**Entries provided:**
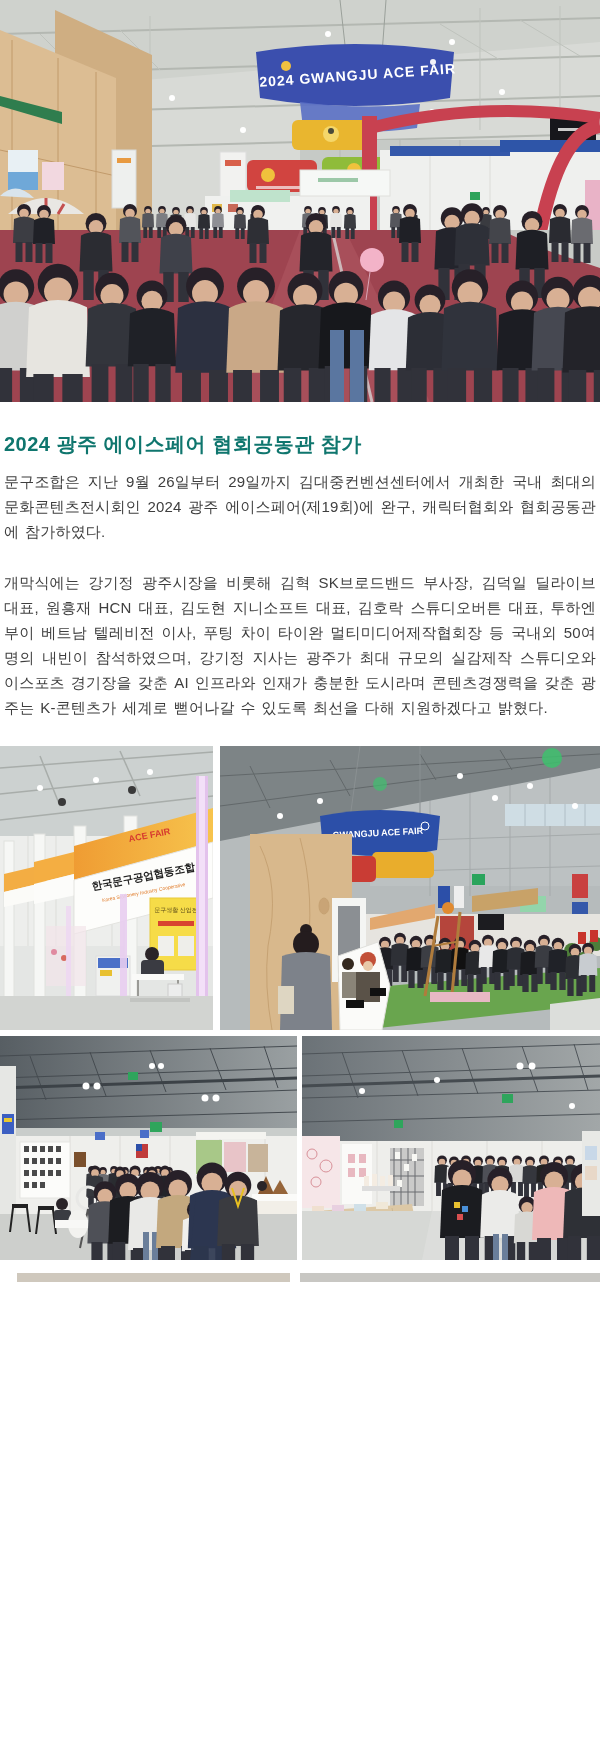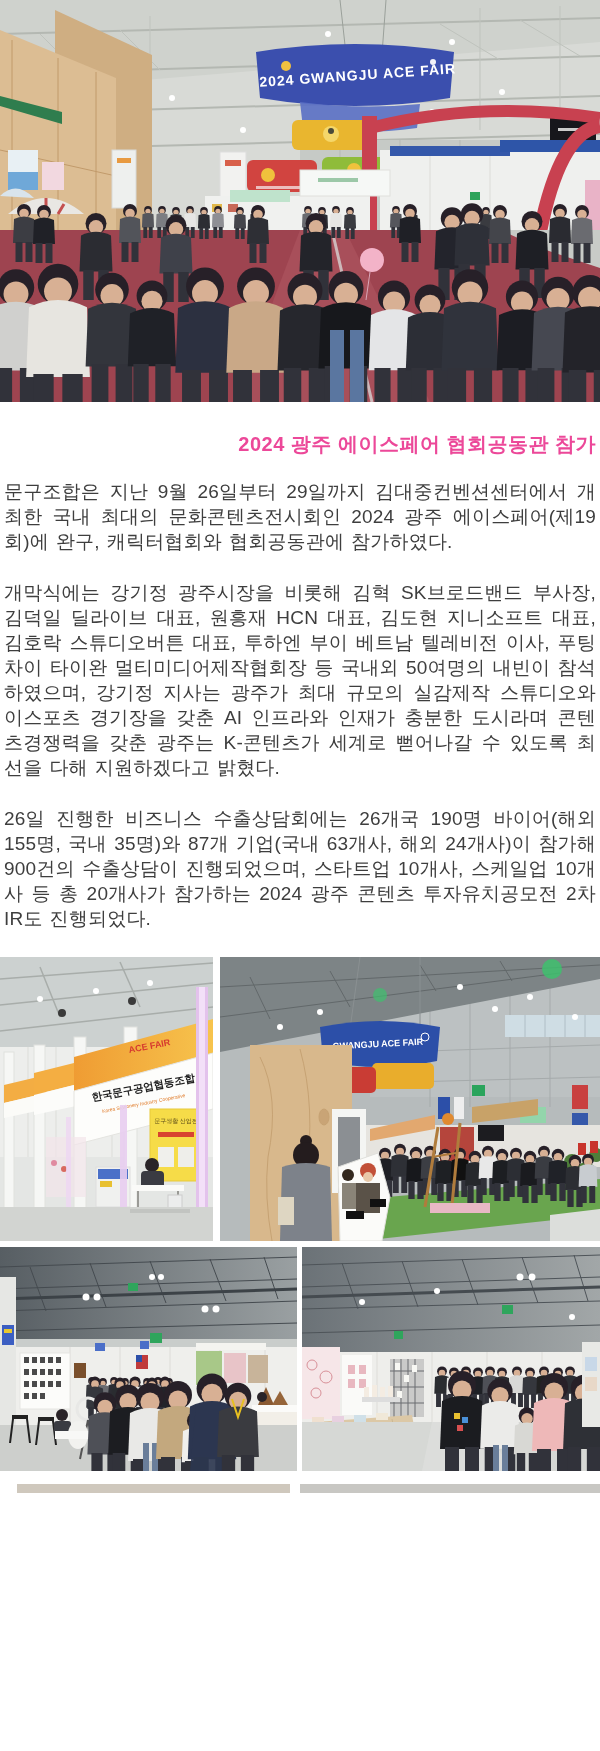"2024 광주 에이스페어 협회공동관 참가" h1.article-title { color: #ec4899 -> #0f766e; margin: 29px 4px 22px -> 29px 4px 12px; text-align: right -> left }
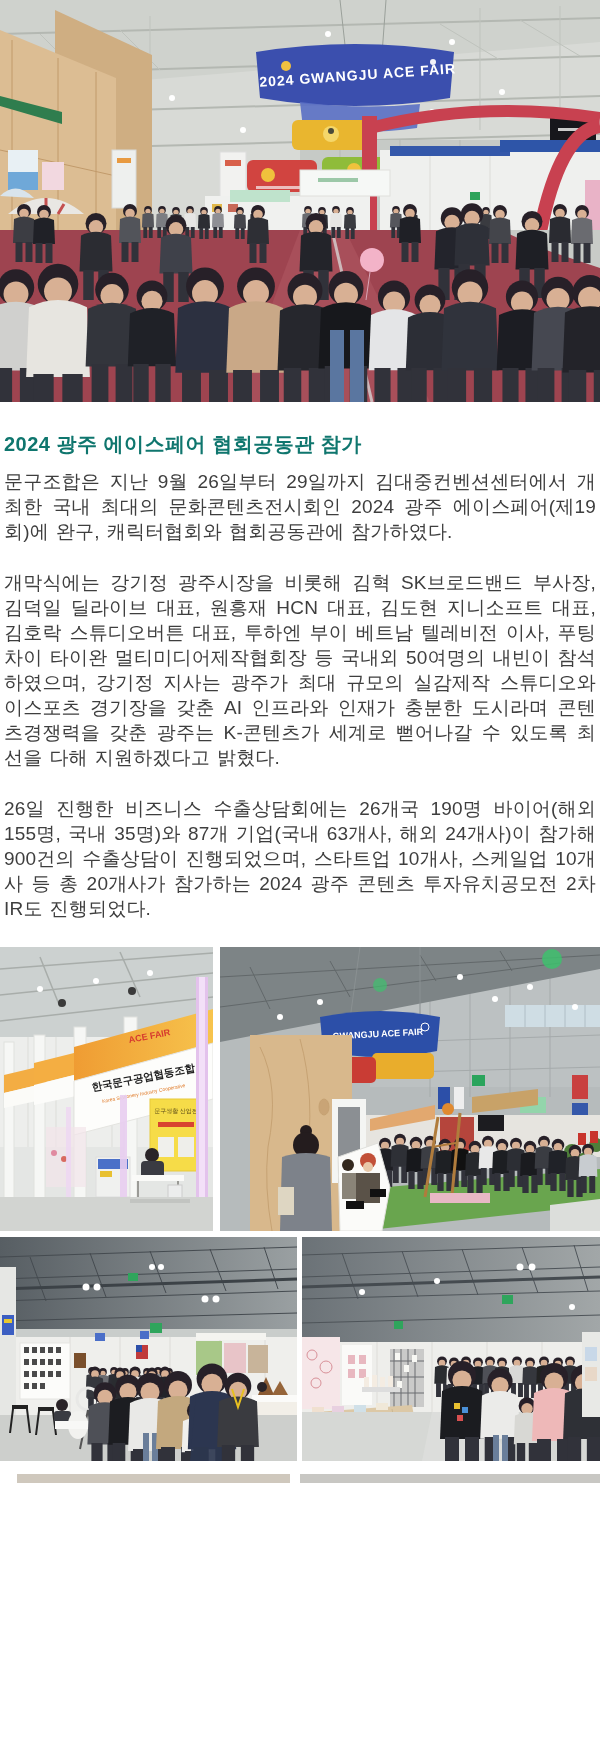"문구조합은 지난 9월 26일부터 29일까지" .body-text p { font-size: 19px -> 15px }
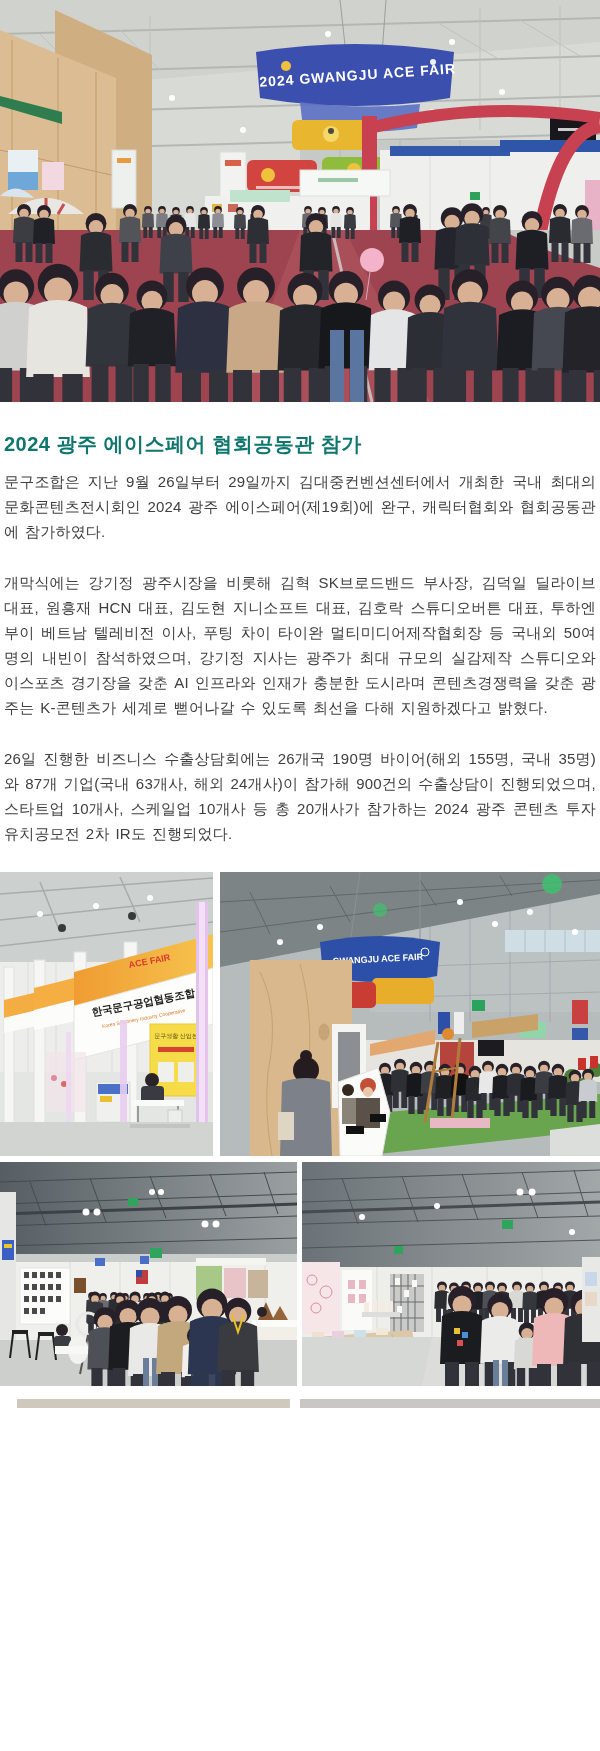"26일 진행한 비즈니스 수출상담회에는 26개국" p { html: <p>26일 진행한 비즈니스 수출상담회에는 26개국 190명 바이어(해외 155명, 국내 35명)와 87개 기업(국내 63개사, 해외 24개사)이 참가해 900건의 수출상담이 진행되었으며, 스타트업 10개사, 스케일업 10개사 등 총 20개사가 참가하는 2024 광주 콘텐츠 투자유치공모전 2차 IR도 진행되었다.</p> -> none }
==
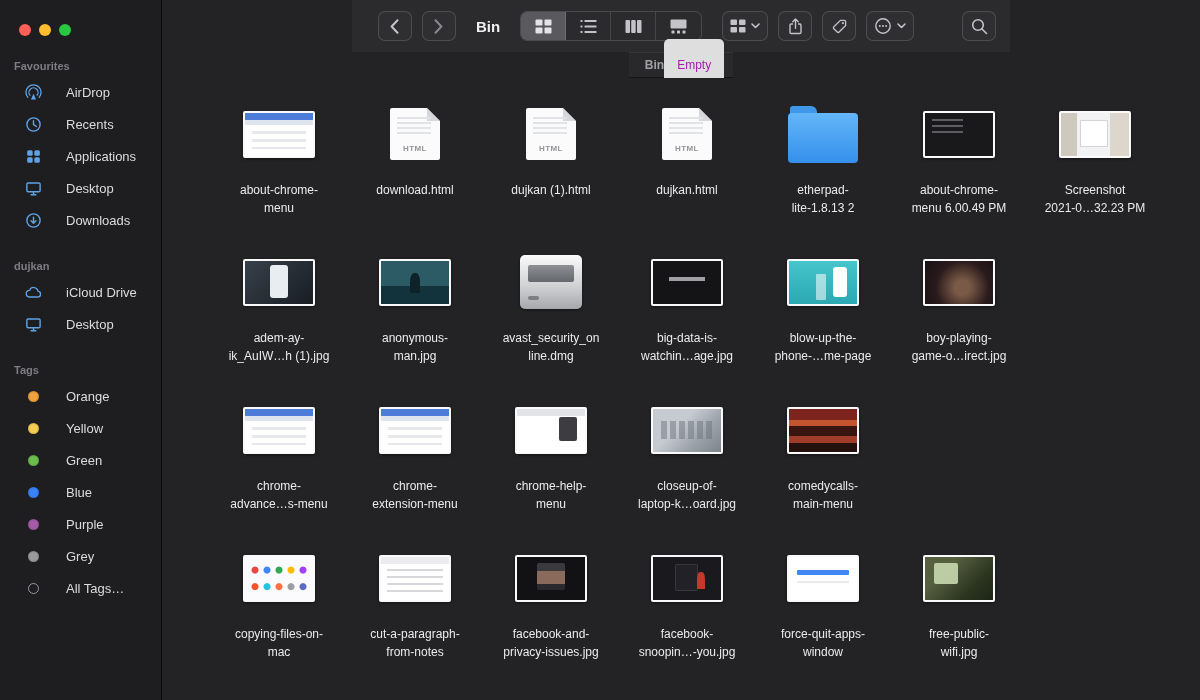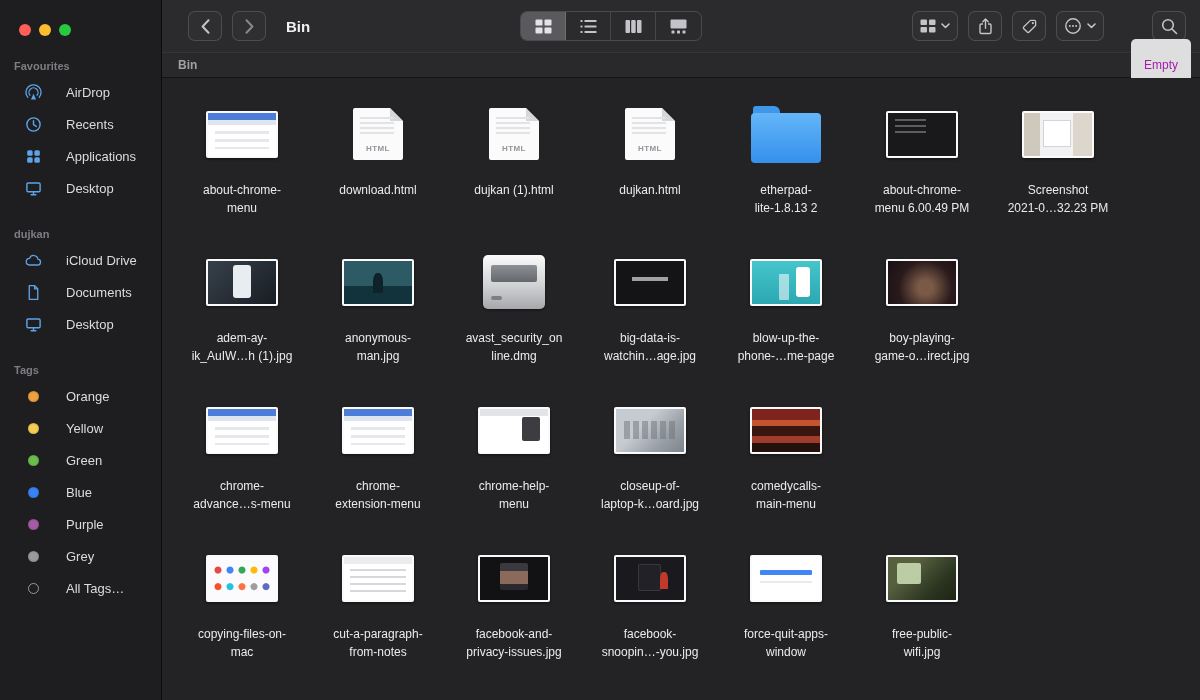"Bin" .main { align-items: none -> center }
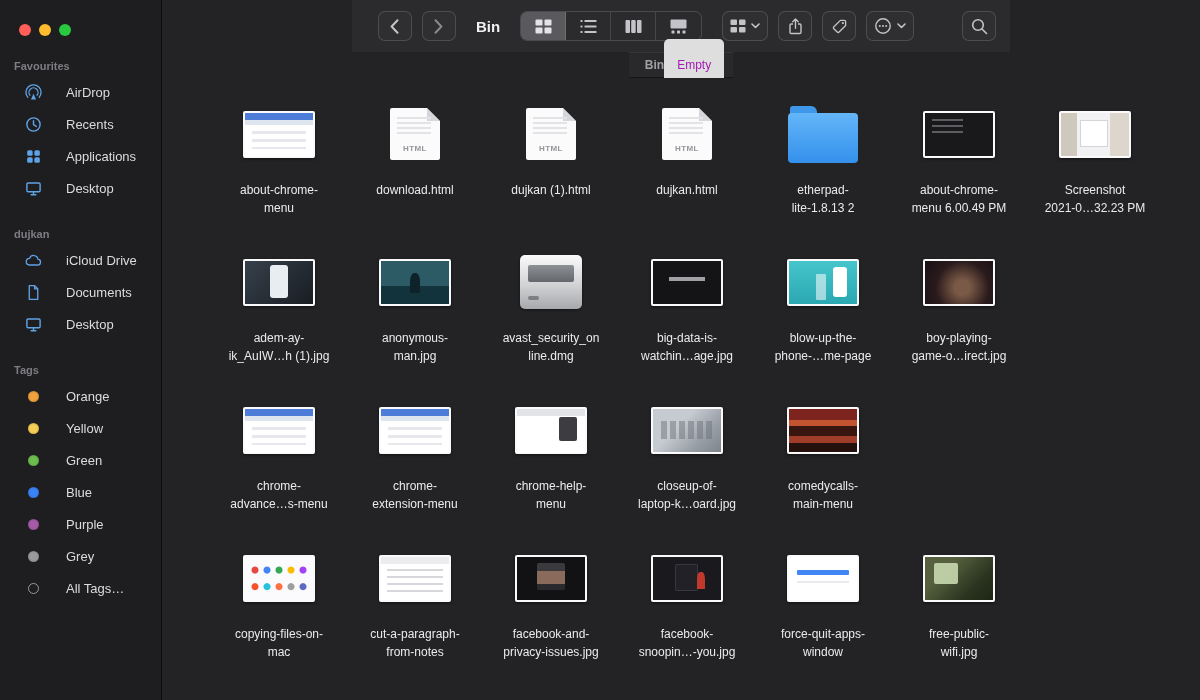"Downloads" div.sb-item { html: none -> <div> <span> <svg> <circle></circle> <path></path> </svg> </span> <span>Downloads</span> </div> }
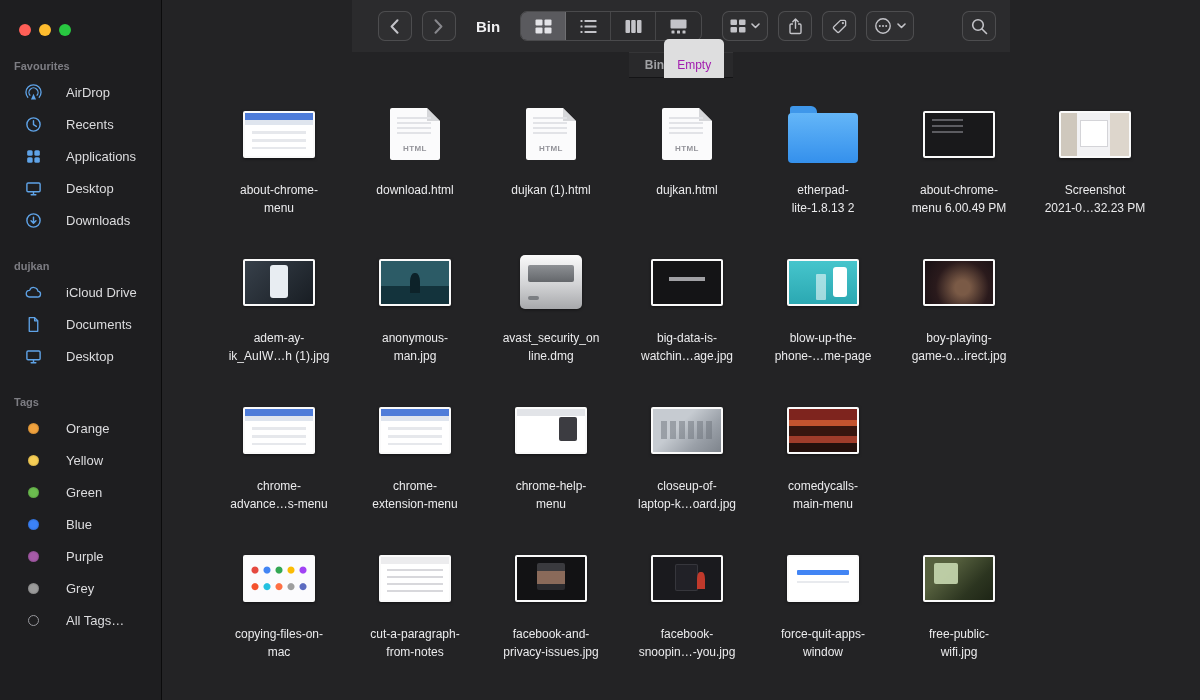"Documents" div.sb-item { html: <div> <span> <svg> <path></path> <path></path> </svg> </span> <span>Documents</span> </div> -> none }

**Required work:** For the entries above, print exactly the lines between the one with "광주 에이스페어 협회공동관" and the one with "html: <p>26일 진행한", inclusive, with no pictures.

**Response:**
"2024 광주 에이스페어 협회공동관 참가" h1.article-title { color: #ec4899 -> #0f766e; margin: 29px 4px 22px -> 29px 4px 12px; text-align: right -> left }
"문구조합은 지난 9월 26일부터 29일까지" .body-text p { font-size: 19px -> 15px }
"26일 진행한 비즈니스 수출상담회에는 26개국" p { html: <p>26일 진행한 비즈니스 수출상담회에는 26개국 190명 바이어(해외 155명, 국내 35명)와 87개 기업(국내 63개사, 해외 24개사)이 참가해 900건의 수출상담이 진행되었으며, 스타트업 10개사, 스케일업 10개사 등 총 20개사가 참가하는 2024 광주 콘텐츠 투자유치공모전 2차 IR도 진행되었다.</p> -> none }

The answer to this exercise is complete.